Un artiste provocateur
Ai Weiwei, 57 ans, est l’un des artistes majeurs de la scène contemporaine chinoise. Connu mondialement pour ses œuvres monumentales, comme le stade Nid d’oiseau des J.O de Pékin ou les millions de graines de tournesol en porcelaine exposées à la Tate Modern de Londres, l’artiste complet –architecte, plasticien, sculpteur, photographe- se plaît à provoquer le régime. En 1995, sa photographie Study in Perspective (Tiananmen), le présentait en train de faire un doigt d’honneur à la Cité interdite. Au-delà de ses œuvres, l’artiste n’a jamais craint d’exprimer son opinion publiquement, quitte à s’attirer les foudres du régime. Ai Weiwei avait ainsi accusé les dirigeants chinois d’être des “gangsters” et qualifié le régime communiste “d’inhumain”. Ce fervent défenseur des droits de l’Homme était en résidence surveillée pendant trois mois à la fin de l’année 2010 et n’avait pas pu se rendre en décembre à Oslo pour la remise du prix Nobel de la paix au dissident chinois emprisonné pour “subversion” Liu Xiaobo. Son atelier situé près de Shanghai avait été rasé en janvier dernier, sa construction étant jugée illégale. Pourtant, le lieu aurait été construit à la demande des autorités.

Un dissident gênant
Alors que le printemps arabe faisait des émules sur la toile et que certains internautes chinois envisageaient déjà une “révolution du jasmin”, Pékin a décidé de prendre les devants en arrêtant des dizaines de dissidents depuis février. “Cette société n’a aucune créativité, elle ne repose que sur du travail mal payé et sur un strict contrôle policier. Combien de temps cela peut-il durer? Internet est le meilleur cadeau fait à la Chine, ce genre de technologie fera tomber ce genre de dictature”, soulignait Ai Weiwei, il y a quelques mois. Cet artiste bien trop connu en Occident et trop écouté par les Chinois – son blog était l’un des plus lus dans l’Empire du milieu -, a finalement été muselé comme tant d’autres.

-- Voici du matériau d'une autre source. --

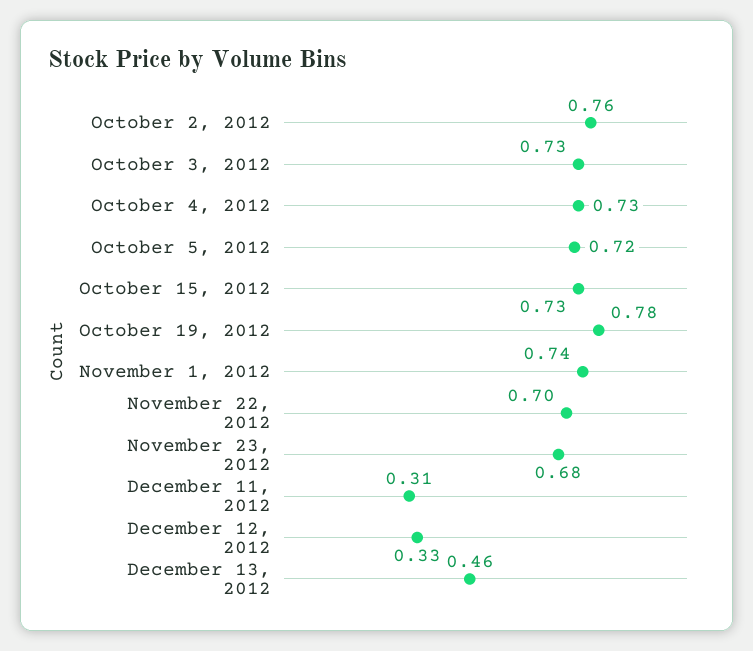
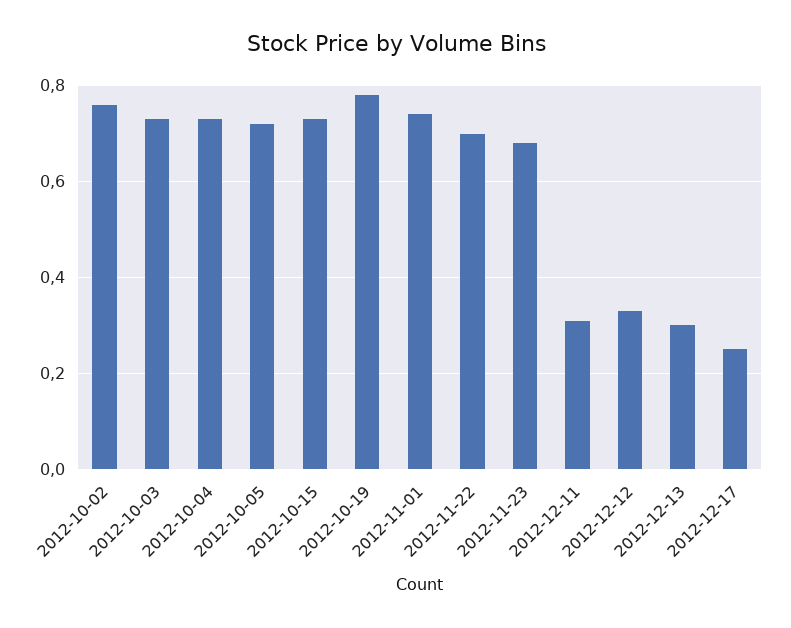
December 13, 2012: 0.46 -> 0.3
2012-12-17: none -> 0.25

Liu, Ai, la communauté internationale
A l’instar du cas très médiatique de Liu Xiaobo, la communauté internationale se mobilise pour Ai Weiwei, au grand dam de Pékin. Les Etats-Unis, la France ainsi que le reste de l’Union européenne s’inquiètent du sort réservé à l’artiste dont on n’a toujours pas de nouvelles. La secrétaire d’Etat américaine, Hillary Clinton a ainsi fait part de la “grande préoccupation” de Washington alors que des “dizaines” d’avocats, écrivains, intellectuels et militants ont été “arrêtés de manière arbitraire” en Chine. Les conservateurs de plusieurs grands musées aux Etats-Unis, en Europe et en Asie, ont lancé une pétition pour la libération de l’artiste, qui a déjà récolté plus de 90.000 signatures. D’autres manifestations devraient également être organisées devant les ambassades de Chine un peu partout dans le monde, comme ce fut le cas ce weekend.

Les arrestations d’Ai Weiwei et d’autres militants des droits de l’Homme avaient pour but de faire taire les voix qui s’élèvent contre le régime communiste chinois. Ces arrestations leur ont donné une résonance internationale.“Si tout le monde pouvait critiquer un peu, alors je ne serais plus en danger”, déclarait l’artiste, qui pressentait la revanche du régime. Il semblerait qu’il ait été entendu.